The clearing, which only moments before appeared as a bucolic idyll, was ripped apart by a roar that did not belong to this world. The "Void Reflections" weren't the only threat Hayjin's residual mana had attracted. From the depths of the dense forest, where light dared not penetrate, emerged a creature that seemed the very incarnation of mineral resistance: a Crystal Gabbro-Bear.
It was a monumental beast, as tall as three men, with fur as dark and bristly as basalt needles. But the most terrifying feature was the crystalline growths covering its back and shoulders: translucent prisms of pulsing purple that seemed to vibrate in sync with the environmental mana. Every step it took made the ground tremble, leaving deep furrows in the fertile earth.

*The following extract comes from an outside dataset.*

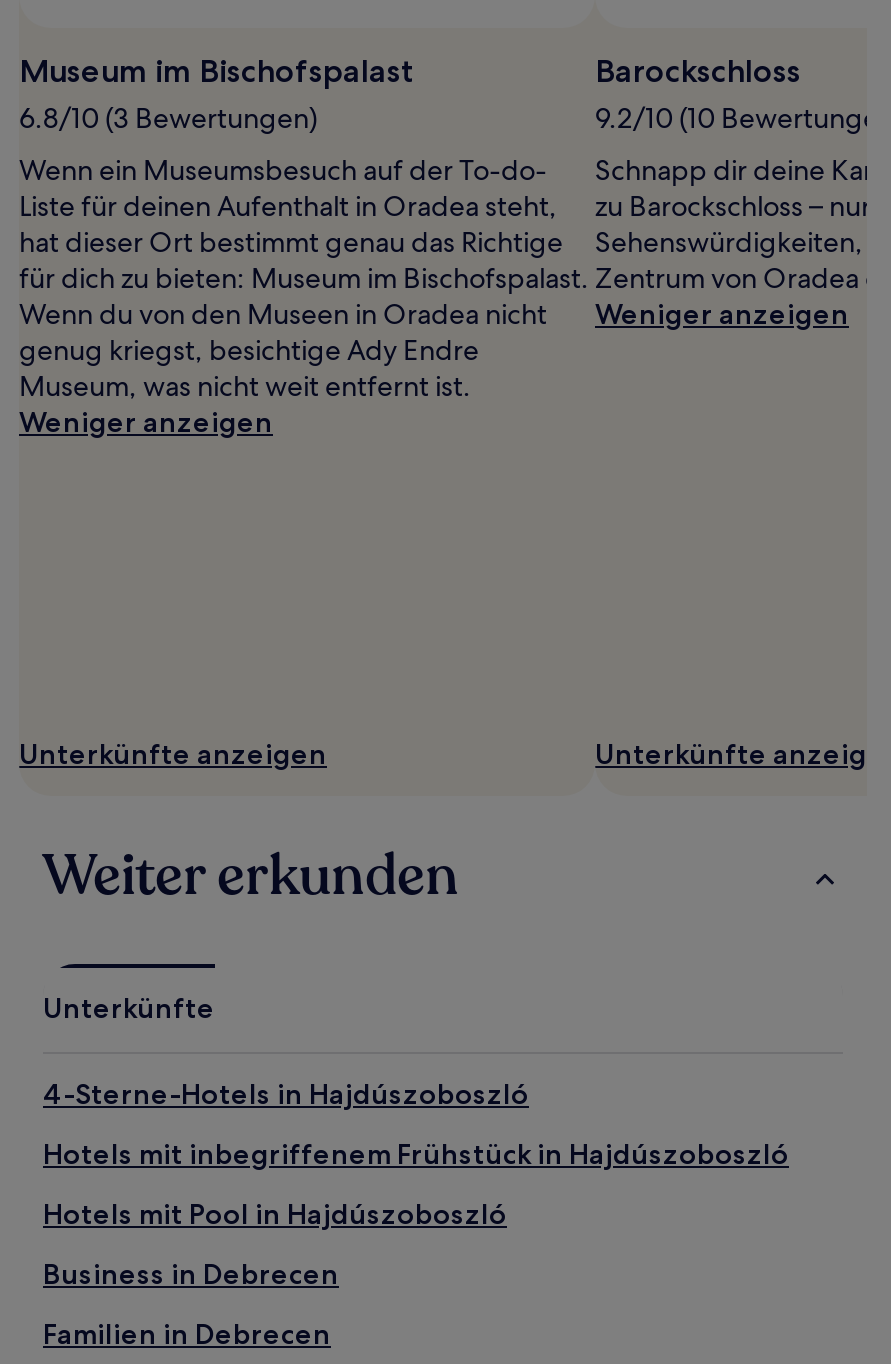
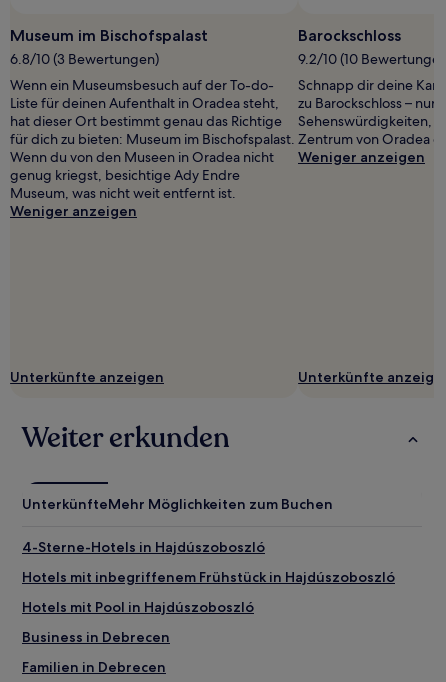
- Unterkünfte
+ UnterkünfteMehr Möglichkeiten zum Buchen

Rhaegalur, with the calm of one who has seen kingdoms fall, took a step back, crossing his muscular arms. "Here is your entrance exam, Hayjin. It's not a fixed target. It's not a shadow of smoke. It is solid matter, enhanced by a crystalline structure that deflects energy. If you want to make it to the Academy, you'll have to take it down."
Hayjin felt cold sweat bead on his forehead. His heart hammered against his ribs like a jackhammer. "Alright... alright. It's just a mass of flesh and muscle that's very, very angry," he whispered to himself, trying to cling to his rationality as the bear charged.
The boy lunged sideways, narrowly avoiding a swipe that uprooted a small bush of magical berries. mid-air, he extended his arm. "Venturi Bullet: Maximum Pressure!"
The ultrasonic whistle tore through the air. The shot, a blade of compressed air capable of piercing Ironwood, hit the animal's chest dead-on. But instead of penetrating, the blow produced a metallic sound, a sharp clink. The bullet slid off the surface of the crystal-hardened fur, deflecting upward and losing all its kinetic energy.
The bear didn't even slow down. With a grunt, it struck the ground with its front paw, creating a shockwave that slammed Hayjin to the dirt.
"Think, Hayjin! Analyze!" Rhaegalur shouted from a distance, his voice steady. "If the linear trajectory fails, it's because the impact plane is inclined. Your logic is defeating you!"
Hayjin scrambled up, wiping blood from his lip. His physicist's brain began to work at insane speed. "The crystals act like reactive armor. If I hit perpendicularly, the angle of incidence reflects the energy. I have to find a breaking point."
The beast wasted no time and charged again.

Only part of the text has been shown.